| What you should do |
From the listing below, set down exactly the lines between the one holding "- In /ip address, look" and the one holding "- If there is", inclusive. No other line is wanted.

| Dataset content |

* * * *

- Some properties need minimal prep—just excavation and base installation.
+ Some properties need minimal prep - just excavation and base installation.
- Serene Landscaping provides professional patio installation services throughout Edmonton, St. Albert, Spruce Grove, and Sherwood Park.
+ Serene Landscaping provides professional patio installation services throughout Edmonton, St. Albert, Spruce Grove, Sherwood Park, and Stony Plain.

* * * *

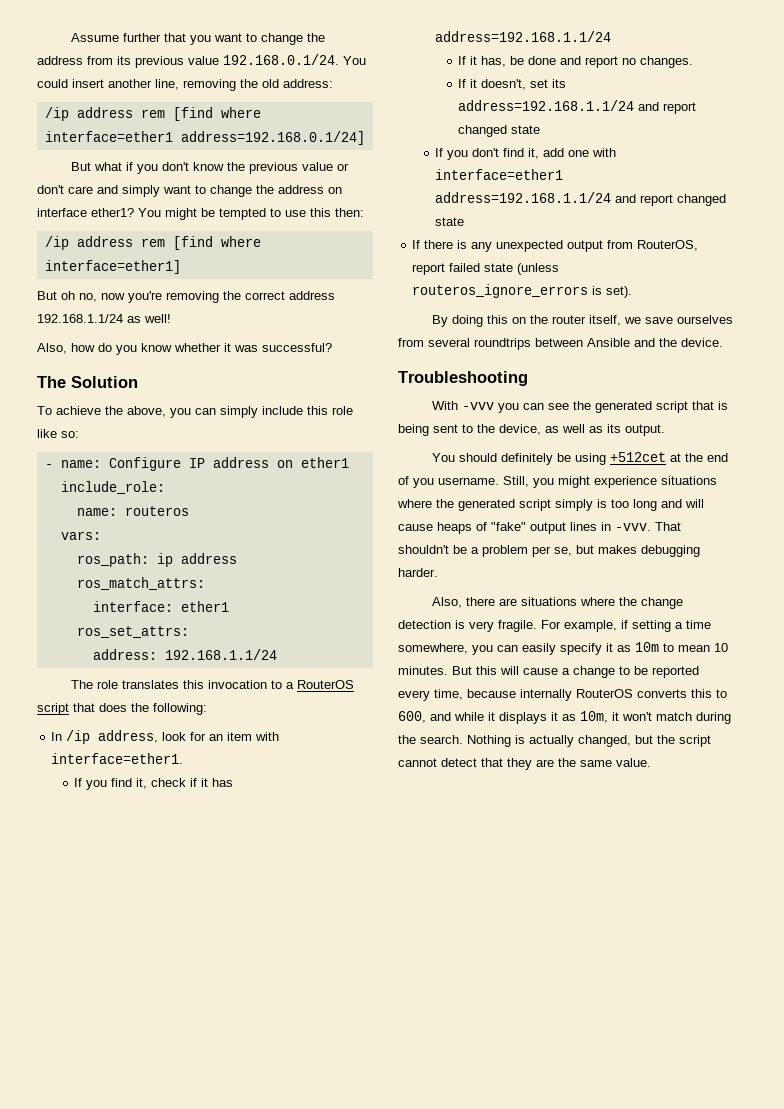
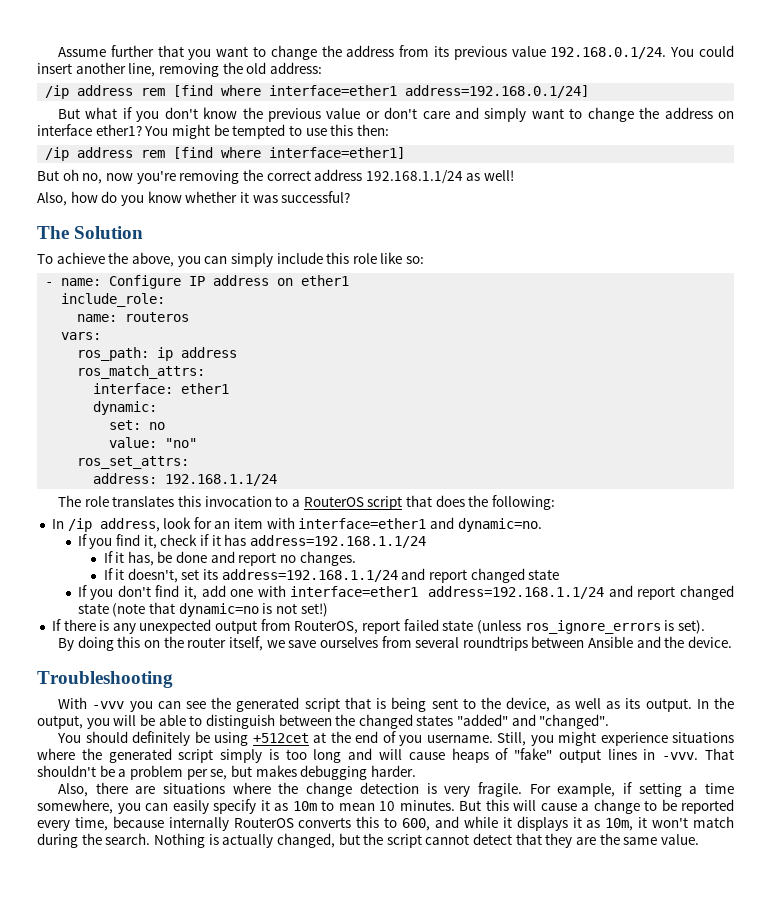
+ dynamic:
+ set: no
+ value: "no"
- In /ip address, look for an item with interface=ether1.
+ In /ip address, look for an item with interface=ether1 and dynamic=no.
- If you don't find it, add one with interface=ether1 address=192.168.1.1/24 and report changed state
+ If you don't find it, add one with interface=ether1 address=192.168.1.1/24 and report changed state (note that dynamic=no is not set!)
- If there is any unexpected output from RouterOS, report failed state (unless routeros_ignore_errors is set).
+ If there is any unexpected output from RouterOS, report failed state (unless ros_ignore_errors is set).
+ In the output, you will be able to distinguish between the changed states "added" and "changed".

* * * *

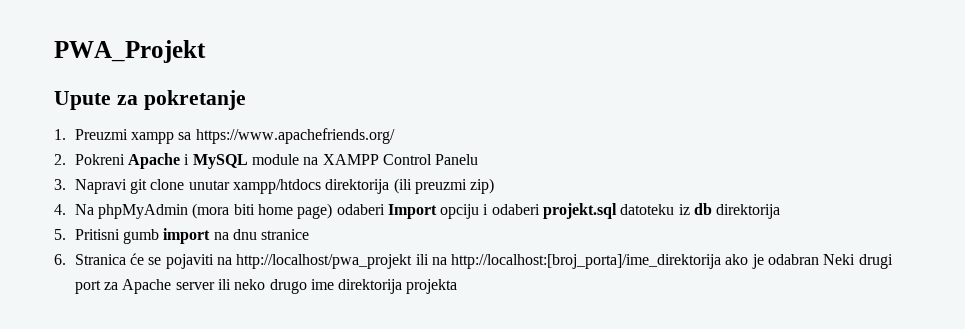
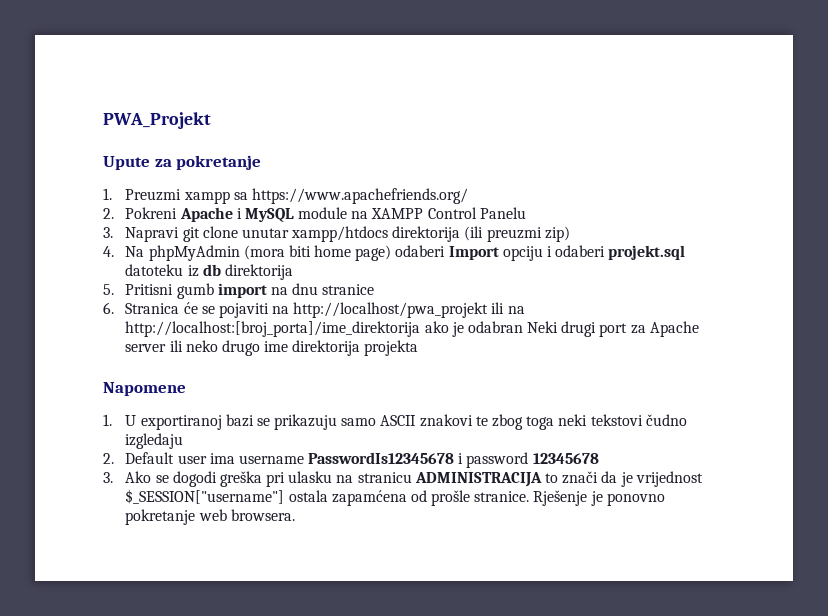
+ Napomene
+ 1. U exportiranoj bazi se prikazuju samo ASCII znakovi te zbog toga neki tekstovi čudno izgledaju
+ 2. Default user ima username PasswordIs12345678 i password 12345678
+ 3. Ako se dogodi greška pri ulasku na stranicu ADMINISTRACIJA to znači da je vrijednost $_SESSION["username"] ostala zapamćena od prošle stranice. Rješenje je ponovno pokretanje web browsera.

* * * *

| Answer box |
- In /ip address, look for an item with interface=ether1.
+ In /ip address, look for an item with interface=ether1 and dynamic=no.
- If you don't find it, add one with interface=ether1 address=192.168.1.1/24 and report changed state
+ If you don't find it, add one with interface=ether1 address=192.168.1.1/24 and report changed state (note that dynamic=no is not set!)
- If there is any unexpected output from RouterOS, report failed state (unless routeros_ignore_errors is set).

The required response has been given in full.